Biomedical applications
Biomedical applications have a focus on another application for graphene-based composites recently because of their biocompatibility, their remarkable characteristics, and their easy functioning. Functionalized graphene sheet’s range of potential applications starts from delivering the drug and multimodal imaging for exploiting graphene’s electrical characteristics towards the production of biosensing devices.
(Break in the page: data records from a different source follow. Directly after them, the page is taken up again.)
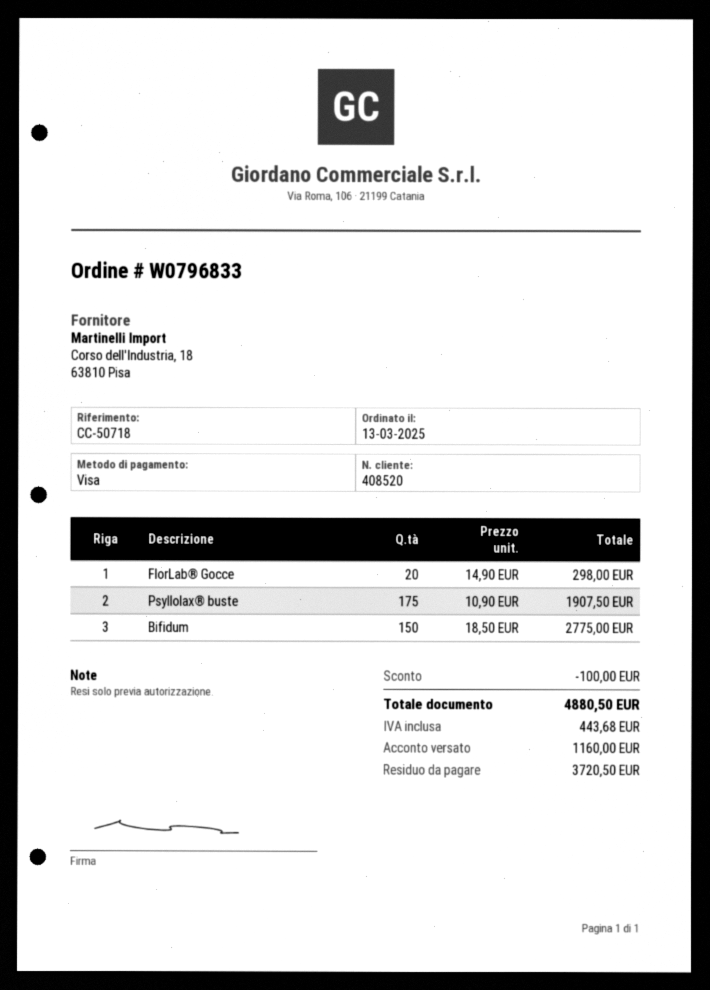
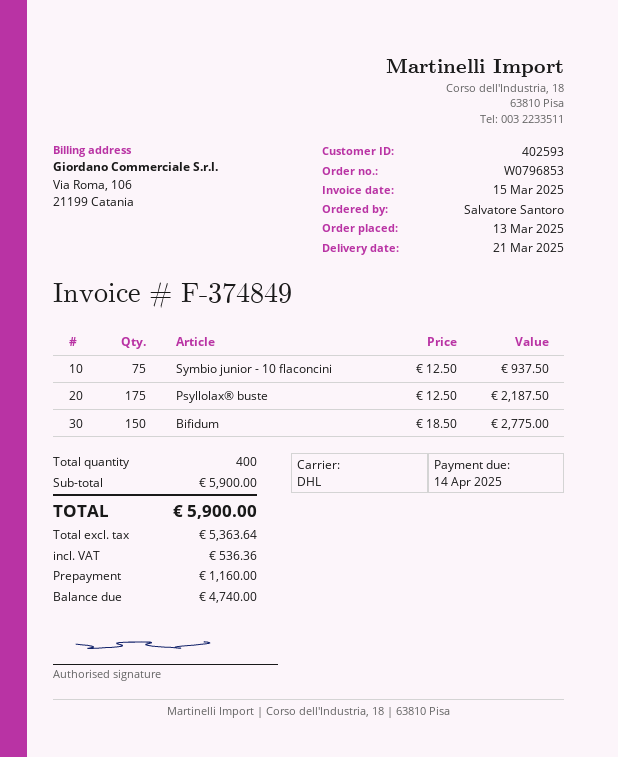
order number: W0796833 -> W0796853
customer number: 408520 -> 402593
FlorLab® Gocce: 20 x 14.90 = 298.00 -> none
Psyllolax® buste: 175 x 10.90 = 1907.50 -> 175 x 12.50 = 2187.50
Symbio junior - 10 flaconcini: none -> 75 x 12.50 = 937.50
discount: 100.00 -> none
tax: 443.68 -> 536.36
total: 4880.50 -> 5900.00
balance: 3720.50 -> 4740.00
For example, RGO-filled glucose oxidase (GOx) biocomposite film was made by Chen and co-workers and they showed extremely high selectivity, reproducibility, and extremely good stability. Remarkable catalytic activity was especially displayed by the developed biosensor towards glucose, therefore opening up new options in the formation of biofuel cells and cheap (cost-effective) biosensors. There also have been investigations on other biodegradable and biocompatible polymer composites and RGO sheets and graphene oxide’s incorporation into polylactide, polyethylene glycol, and chitosan.
Composite chitosan films
Solution mixing is used to prepare graphene and chitosan’s composite films. According to the results of cell adhesion, L929 cells adhered to the composite films and developed on the pure chitosan films, demonstrating that good biocompatibility is possessed by the graphene/chitosan composites. The facile solution casting method was used to make RGO/PVA composite films with a nacre-like bricks-and-mortar microstructure and prepare a hybrid building block of PVA-coated graphene oxide sheets and post-reduction treatment followed it. HUVECs (human umbilical vein endothelial cells) were used to study composite film’s biocompatibility.
Cell growth
The growth of the cell can be supported by the PVA/RGO films as they are appropriate for it. On RGO/PVA films, the number of HUVECs’ cells was nearly similar to the number of cells on the TCPS (tissue culture polystyrene) plates when this attempt was made. There was no cytotoxicity and as compared to the HUVECs seeding efficiency on common TCPS plates, it was higher on the PVA/RGO films. When the excellent electrical conductivity combines with the excellent mechanical characteristics, their biocompatible characteristic turns these films into candidates for applications in biotechnology, for instance, electroactive substrates/scaffolds for biosensors, cell culture, drug delivery, and tissue engineering.
Conclusion
Graphene being the allotrope of carbon is used in various forms and one of those is in the form of polymer. The properties that graphene polymers exhibit are highly authentic and make them reliable for the applications that they then perform. All the researches that have been carried out in this regard prove the authenticity of these polymers which moves them a step ahead towards better working outcomes and benefits.